その14ページに寺岡良信さんのエッセー「不毛なナショナリズムの応酬を避けるために」が載っていて、一気に読んだ。ぼくが思っていたことがそのままより詳しく書いてあったのだ。寺岡さんは詩人だが、高校で歴史を教えておられて、それも日本の近現代史というから領土問題に関してはプロ中のプロである。そのプロが言うのだから間違いない。

僕はほとんどの人にまだ言ってないが、竹島は日本帝国主義の残滓だろうと勘で思っていた。近現代史の詳しいことは全然知らないのであくまで勘だけど、ほとんど確信していた。

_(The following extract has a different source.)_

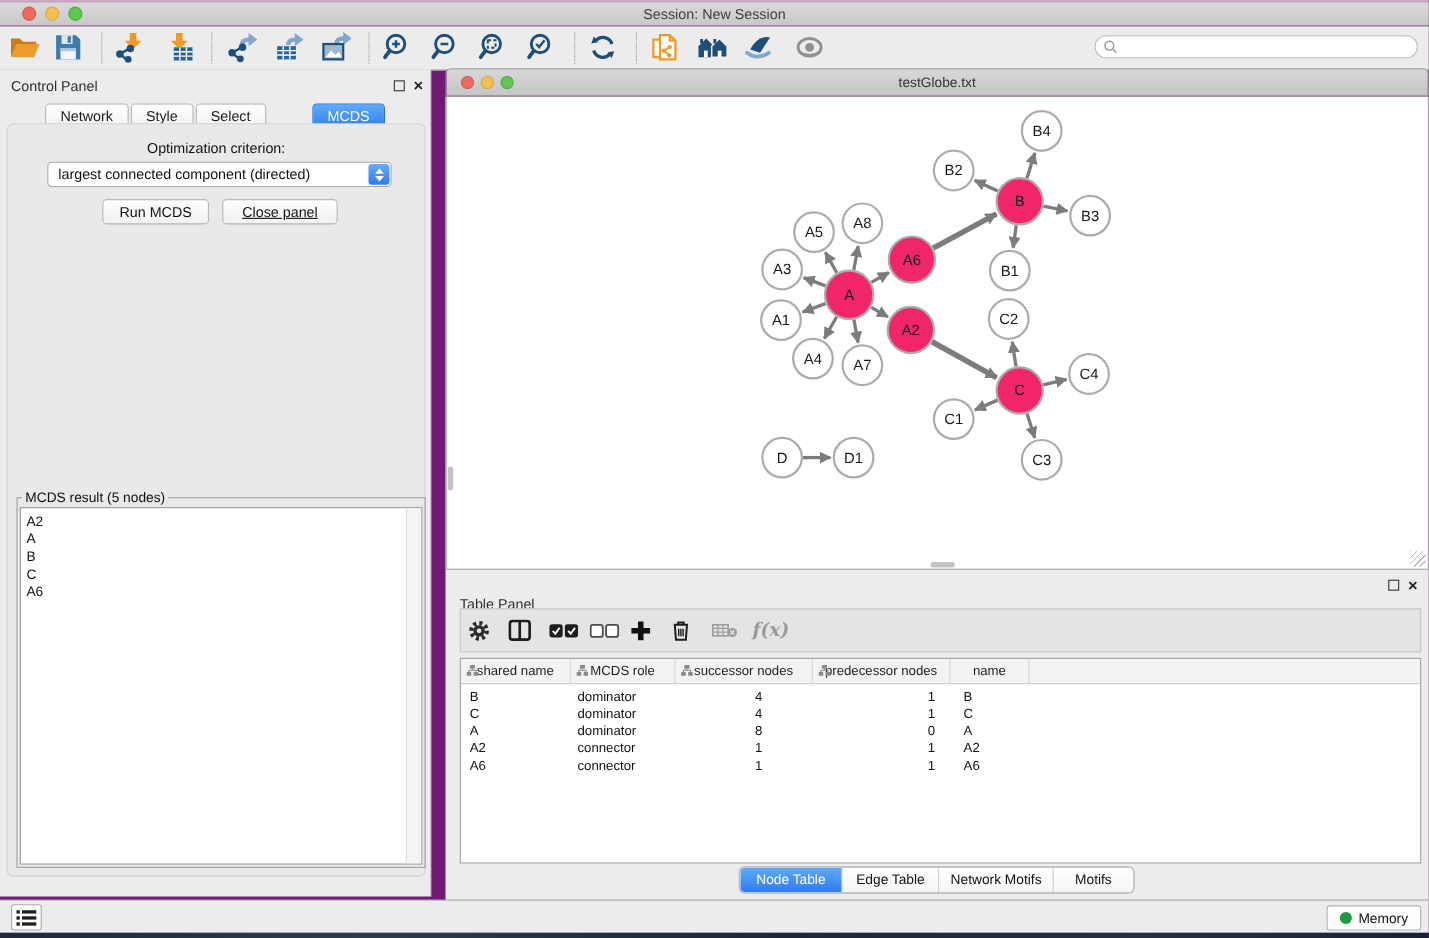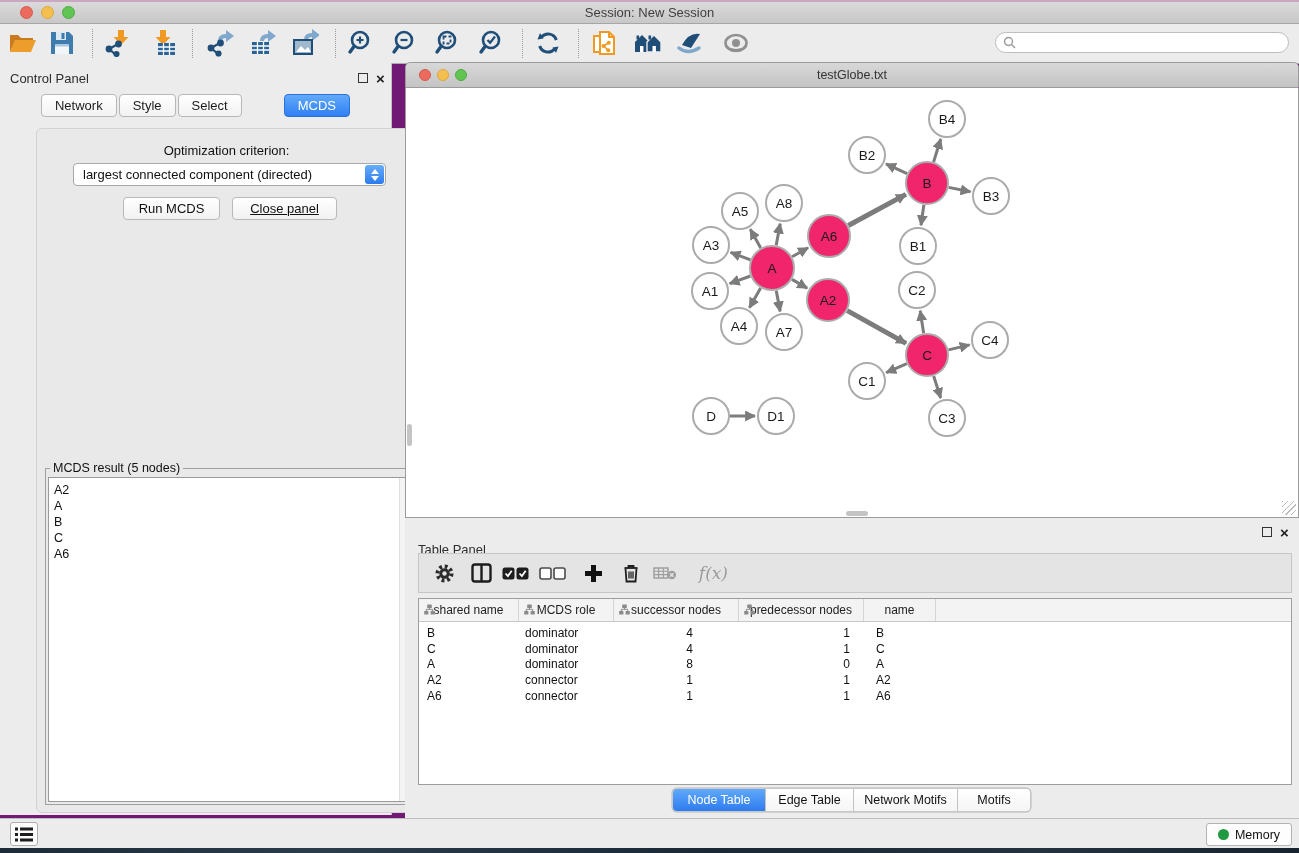"Optimization criterion:" .cp-inner { margin-left: 30px -> none; top: 65px -> 49px }
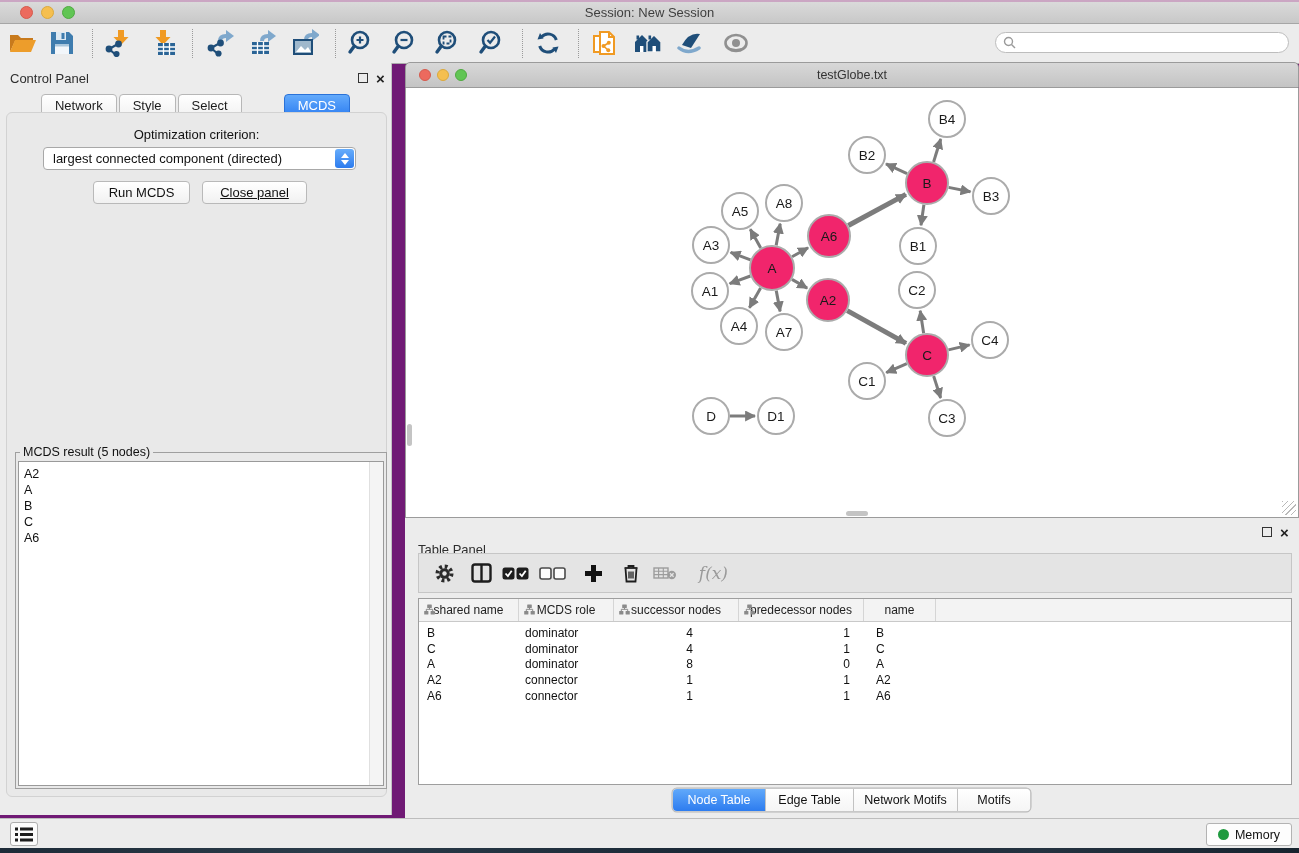"f(x)" .tpbtn { font-weight: none -> bold; justify-content: flex-end -> flex-start }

1905年竹島を日本の領土としたとき、日本はおそらく朝鮮半島を制圧していただろうと思っていたのだ。だから竹島は日本の領土です、と朝鮮側に言っても朝鮮サイドは反対をしようにもできなかったに違いない。

寺岡さんのエッセーには

明治政府が竹島の領有を閣議決定した1905年1月は、日露戦争のさなかであり、日本軍はすでに朝鮮半島を制圧していた。(中略)そしてこの帝国主義政策は、1910年8月29日の韓国併合につながってゆく。


とある。正確な歴史認識とはこういうことだ。1905年当時、日本は強かったから竹島を朝鮮半島ごと占有したにすぎない。これをして竹島は最初から日本の領土だったとは絶対に言えない。もちろん寺岡さんも書かれている通り、竹島が朝鮮側の領土だったとも言えない。竹島はもともと引き分けなのだ。

結局、竹島(トクト)は日本帝国主義の残滓に過ぎない。このことを寺岡さんのエッセーで確信できた。一気に溜飲が下がった思いだ。ありがとう、寺岡さん。今度お会いしたら、ぜひ任那日本府についてお聞きしたいのですが、いかんせん、朝鮮の古代史を全く勉強していないので、勉強してからにしますね。